BayouLife Magazine June 2022

Page 54

Mariam Saeed

Louisiana Delta Community College’s First Peer Tutor BY DARIAN ATKINS


A R I A M S A E E D W A S B O R N I N F O R T W AY N E , Indiana, and moved to Yemen when she was three years old. Upon returning to the states at age eleven, Saeed only spoke Arabic. Saeed’s parents moved to Louisiana to seek employment opportunities, and soon her father opened his own business. Saeed’s mother was a physician in Yemen but chose to devote her time to supporting her children as they adjusted to their new way of life. Saeed is a part of first-generation Yemenis women attending college in the U.S. Her parents support her decision to pursue education and career goals. Initially, life wasn’t so simple in Louisiana because learning to adapt came with its own set of challenges, particularly navigating through school and college preparation. “When we were in high school, we did not know what to do,” explains Saeed. The ACT test was unfamiliar to her. She didn’t know ACT preparation classes were available to help students. She didn’t realize counselors were available to advise her with high school classes and college prep. The challenges from the language barrier caused Saeed to question whether she was a viable candidate for college. Saeed and her sister chose to return to Yemen to finish high school. Socially, Saeed would have the friends she desired in the states; however, her Yemenis friends all longed for the education she had access to in the U.S. “They all wanted to go to college. They wished they could go out of the country, like, it was their dream. I did not value this. I wanted to go to college in Yemen because I wanted friends. But when I went there, they didn’t care about friends a lot. They cared about education, explains Saeed. Education is everything there.” Saeed recalls how hard she saw her friends work academically. “As I finished high school in Yemen, I reflected on that if you got to go to college out of the country, you were the luckiest person in the world, especially America- no one could come here. You could get scholarships to Germany and Asia; but like, America, it’s really hard,” says Saeed. When Saeed and her sister returned to Louisiana, they had to complete high school here. So, they enrolled in Neville High School. The success she met there and the care of her instructors at Neville birthed the college dream in Saeed. “Ms. Kathy, the ESL instructor,


told us about the ACT prep course. I told her I wasn’t going to get accepted to any school, and she told me about Louisiana Delta Community College,” recalls Saeed. “The reason that motivated me to come was that my parents really wanted me to go to college, and I’m the oldest, so I figured I would just try. I came to get advised, and my parents came with me. They were so happy. They wanted to help me. Dr. Scott advised me and told me what I needed to take. I’m so glad I came here.” After taking Frank Boone’s class, she fell in love with the sciences. Saeed graduated this semester and plans to take the pre-med track at ULM and afterward take the DAT admission test and head to dental school. She intends to remain in the states and practice. “Whenever I feel like I want to maybe switch to dental hygiene or instructor track, my mom encourages me to push through and complete the program. She reminds me that I’m smart and that I can do this. When I graduated, it felt like we did it, not just me,” says a smiling Saeed. Saeed was accepted into the Summer Health Professions Education Program (SHPEP).

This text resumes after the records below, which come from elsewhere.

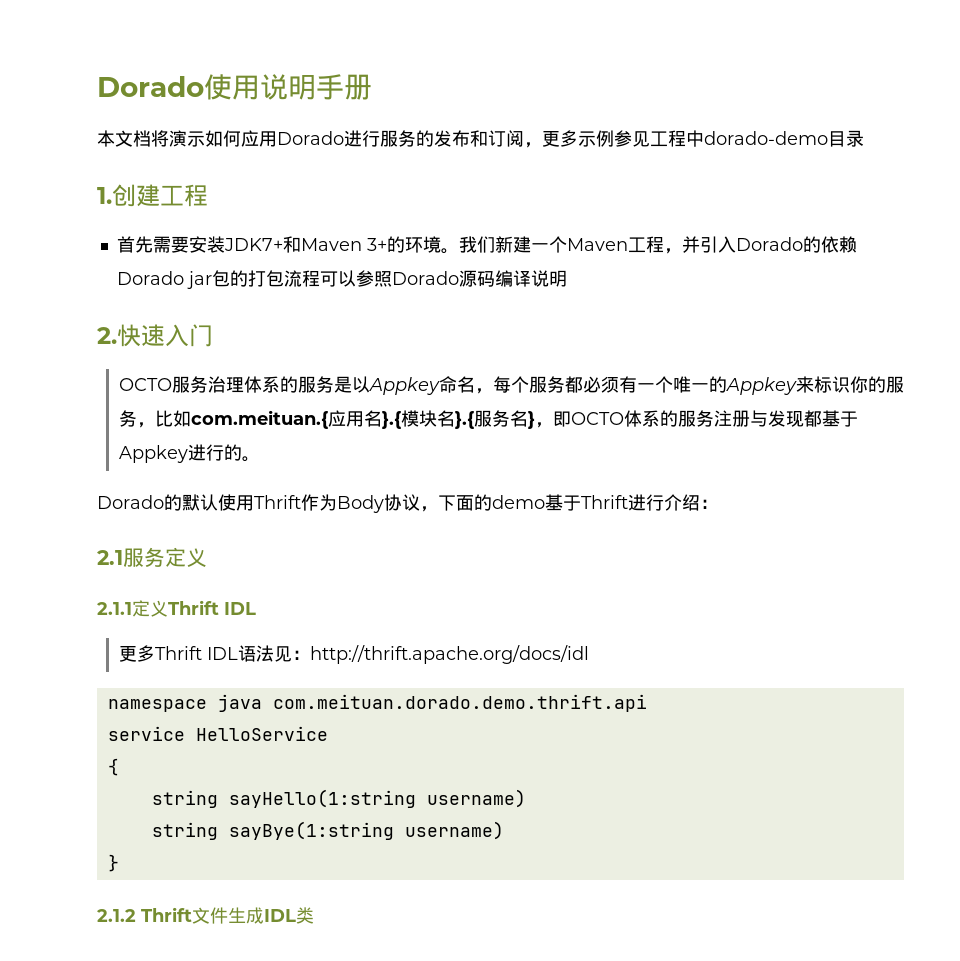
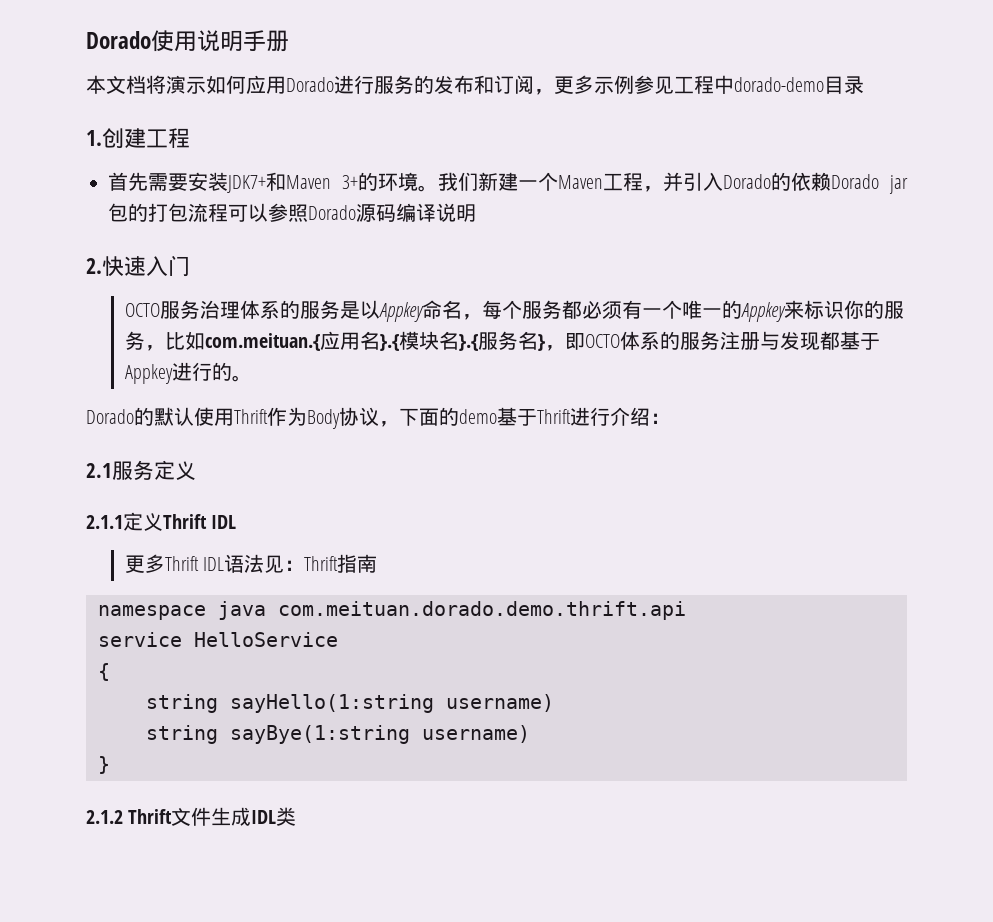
[309,645,589,664] http://thrift.apache.org/docs/idl -> [303,554,377,573] Thrift指南

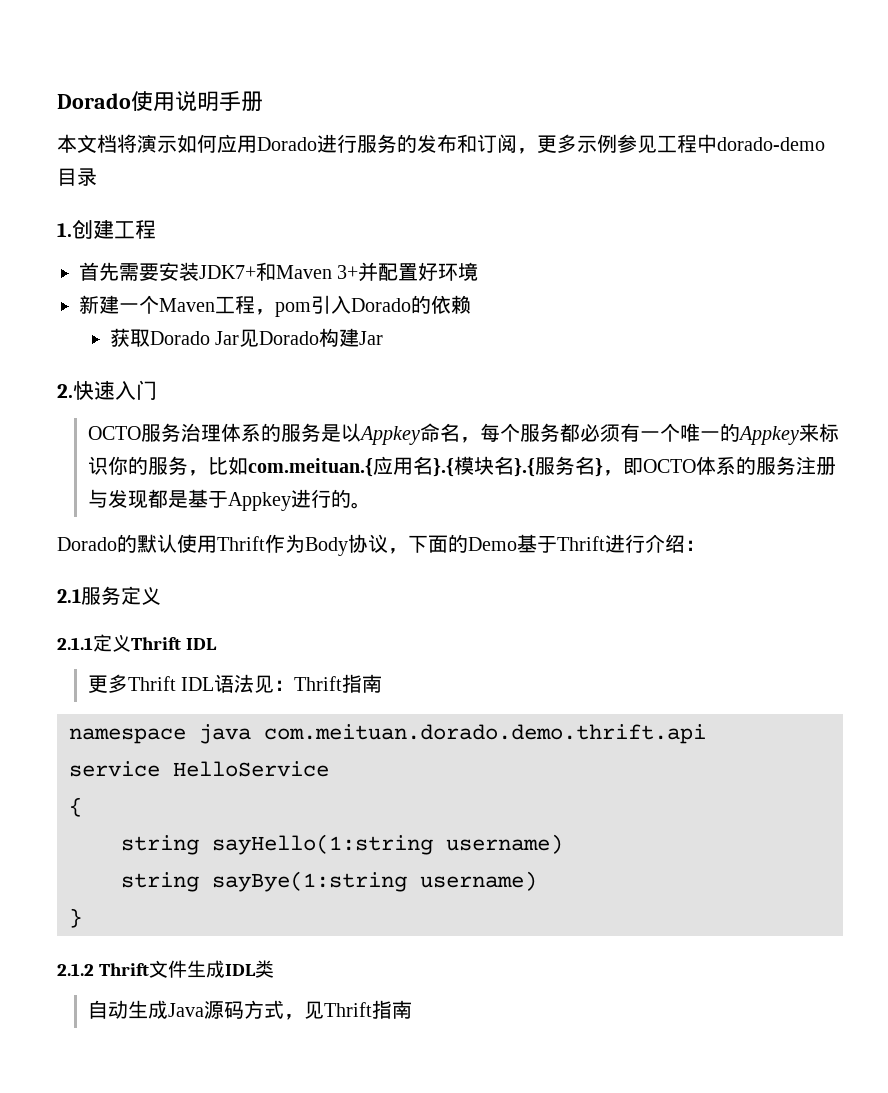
[358,172,378,191] 的 -> [358,262,439,282] 并配置好
[418,172,478,192] 。我们 -> (479, 271) //
[663,172,683,192] 并 -> [275,302,311,317] pom
[831,174,908,194] [108,203,476,222] Dorado jar包的打包流程可以参照Dorado源码编译说明 -> [109,328,384,347] // 获取Dorado Jar见Dorado构建Jar
(840, 340) none -> [167,490,188,508] 是
[459,409,497,424] demo -> [468,537,517,551] Demo
(297, 816) none -> [87,1000,412,1020] // 自动生成Java源码方式，见Thrift指南

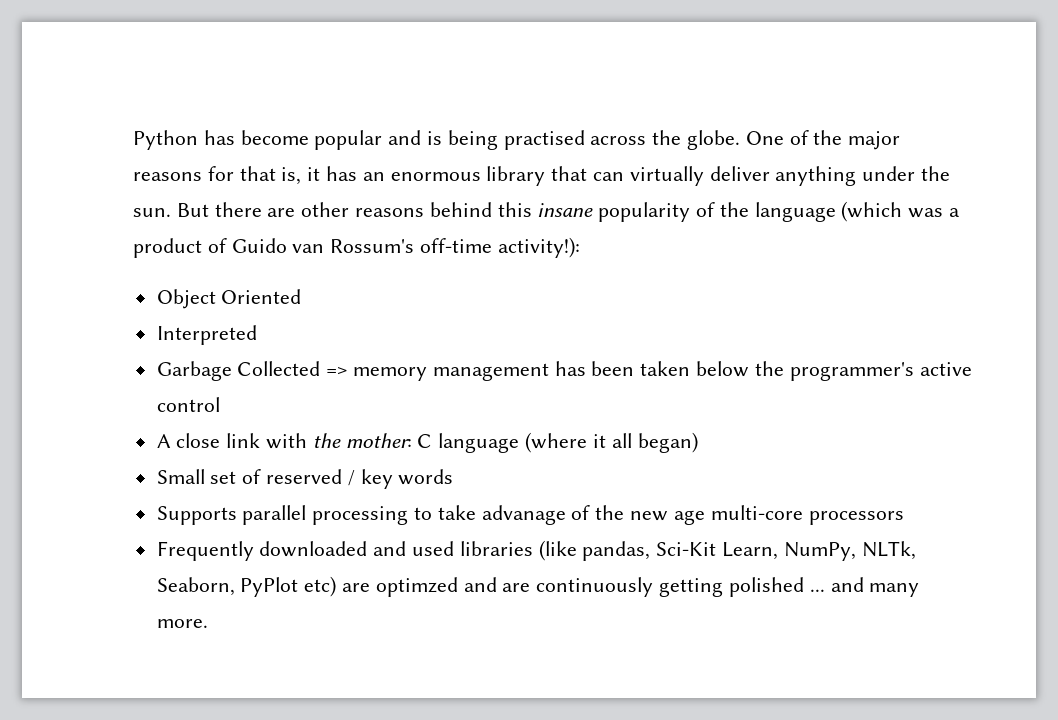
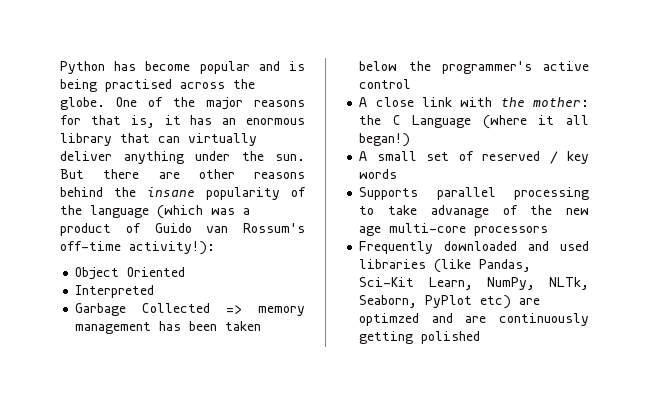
[497,202,532,217] this -> [114,187,136,197] the
[417,432,698,453] [156,469,205,484] C language (where it all began) // Small -> [359,115,589,129] [359,133,411,147] [359,151,417,161] the C Language (where it all began!) // A small
[582,541,651,561] pandas, -> [479,259,532,272] Pandas,
[809,577,920,597] [156,619,208,628] ... and many more. -> (481, 337) none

SHPEP aims to strengthen the academic proficiency and career development of students underrepresented in the health professions and prepare them for a successful application and matriculation to health professions schools. Saeed applied and was accepted. “They prepare you for the DAT exam, so you’ll take classes like Organic Chemistry, Anatomy & Physiology, and Physics, plus you’ll have clinical work,” says Saeed. “It was a dream for me to get accepted.” Saeed was also the first peer tutor in LDCC’s tutoring service and said her supervisor, Amelia Brister, director of library and learning resources was a great boss. Says Brister, “Mariam was not only a hard worker and kind but went out of her way to ensure that students got the extra support needed. She recorded her on-line tutor lessons and sent the recordings and pictures of her notes to students to further assist them. I believe Mariam is one of the reasons the peer tutoring services have been such a success in such a short time. I am proud of how she conducted herself with professionalism and compassion when interacting with fellow students.” LDCC wishes Mariam Saeed and all the graduates the very best!